I also have this workshop, I’m into bikes, I make my own living off of that, I’m already 31, and my parents still consider me an unreliable person. I think our parents would respect us if we skated in a suit and with a briefcase.

They would respect you if you didn’t skate, but see, my father started to understand this whole subject. I approached him one day and said, “I was just offered to train the Chinese national team for three thousand dollars a month, but I declined that shit.” And now he is looking at me in a different way. That is how many thoughts about money and success are sitting in their brains.

Same thing with bikes. I have clients coming with money and I decline because I know that this bike is going to be stored in a garage. Then I have students coming like, “Dude, I barely have any budget, but I want this bike.” I’d rather struggle and build a bike for a guy like him because a bike has a soul as well and you must be riding it. Same thing in skateboarding. You must enjoy your life and understand that skateboarding is a family and a party in the first place.

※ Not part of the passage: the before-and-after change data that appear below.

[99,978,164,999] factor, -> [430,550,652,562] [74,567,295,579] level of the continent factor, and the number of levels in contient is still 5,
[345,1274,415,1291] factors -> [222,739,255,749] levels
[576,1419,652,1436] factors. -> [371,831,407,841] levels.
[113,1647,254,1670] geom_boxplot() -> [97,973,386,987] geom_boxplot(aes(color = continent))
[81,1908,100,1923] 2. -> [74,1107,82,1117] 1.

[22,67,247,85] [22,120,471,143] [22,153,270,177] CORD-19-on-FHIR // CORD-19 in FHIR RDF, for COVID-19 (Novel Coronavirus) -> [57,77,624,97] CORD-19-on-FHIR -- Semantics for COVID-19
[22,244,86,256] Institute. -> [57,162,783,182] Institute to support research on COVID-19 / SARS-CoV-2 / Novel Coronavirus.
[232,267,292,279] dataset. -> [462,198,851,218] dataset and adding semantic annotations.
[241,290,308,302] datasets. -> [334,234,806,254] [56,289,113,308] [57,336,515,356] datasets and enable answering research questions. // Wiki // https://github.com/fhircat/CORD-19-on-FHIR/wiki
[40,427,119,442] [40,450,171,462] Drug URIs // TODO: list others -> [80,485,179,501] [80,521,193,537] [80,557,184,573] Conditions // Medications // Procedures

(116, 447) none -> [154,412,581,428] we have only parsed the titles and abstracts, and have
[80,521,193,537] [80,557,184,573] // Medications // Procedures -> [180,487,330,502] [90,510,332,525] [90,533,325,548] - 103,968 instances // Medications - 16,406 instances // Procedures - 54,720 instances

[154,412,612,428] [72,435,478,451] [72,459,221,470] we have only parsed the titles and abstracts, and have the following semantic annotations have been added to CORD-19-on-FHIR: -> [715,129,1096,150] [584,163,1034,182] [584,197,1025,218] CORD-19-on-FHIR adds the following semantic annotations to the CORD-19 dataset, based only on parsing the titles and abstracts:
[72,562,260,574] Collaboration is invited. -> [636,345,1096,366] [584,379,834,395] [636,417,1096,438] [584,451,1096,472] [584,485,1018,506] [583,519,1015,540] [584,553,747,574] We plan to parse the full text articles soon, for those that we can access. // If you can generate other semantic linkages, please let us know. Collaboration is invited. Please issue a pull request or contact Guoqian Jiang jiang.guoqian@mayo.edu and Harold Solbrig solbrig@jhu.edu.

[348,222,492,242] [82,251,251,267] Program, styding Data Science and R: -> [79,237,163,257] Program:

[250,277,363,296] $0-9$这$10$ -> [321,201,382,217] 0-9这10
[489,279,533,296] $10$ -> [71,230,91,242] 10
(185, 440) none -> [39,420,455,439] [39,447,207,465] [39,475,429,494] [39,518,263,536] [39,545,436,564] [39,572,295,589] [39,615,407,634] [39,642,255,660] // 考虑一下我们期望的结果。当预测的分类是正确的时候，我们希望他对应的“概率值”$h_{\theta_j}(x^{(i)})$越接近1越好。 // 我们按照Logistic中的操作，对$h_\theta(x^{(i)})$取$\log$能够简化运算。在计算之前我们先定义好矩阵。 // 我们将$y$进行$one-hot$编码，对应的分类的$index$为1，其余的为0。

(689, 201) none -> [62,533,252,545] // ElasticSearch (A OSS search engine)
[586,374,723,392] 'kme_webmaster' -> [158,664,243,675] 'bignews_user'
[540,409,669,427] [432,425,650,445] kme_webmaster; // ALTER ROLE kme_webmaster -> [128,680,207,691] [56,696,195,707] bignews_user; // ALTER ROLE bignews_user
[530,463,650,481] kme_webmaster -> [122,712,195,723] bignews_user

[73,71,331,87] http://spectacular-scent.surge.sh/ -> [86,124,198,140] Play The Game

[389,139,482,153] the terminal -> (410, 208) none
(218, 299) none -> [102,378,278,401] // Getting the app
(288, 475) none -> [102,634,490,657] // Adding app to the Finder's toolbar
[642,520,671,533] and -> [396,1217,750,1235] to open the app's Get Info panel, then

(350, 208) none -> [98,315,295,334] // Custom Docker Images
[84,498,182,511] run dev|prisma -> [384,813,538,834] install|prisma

I feel like the best and most interesting people that I have ever met, they are riding a skateboard or are into some uncommon activity. On the other hand, not everyone is born to be interesting. I don’t know how it goes.

In my head, it’s like this: why live a life that a billion others have already lived? Birth, school, university, work, and then, when you are on pension, spend all your savings on your own health and you haven’t even lived your life.

You just flushed it down a toilet. That’s it and that is absurd.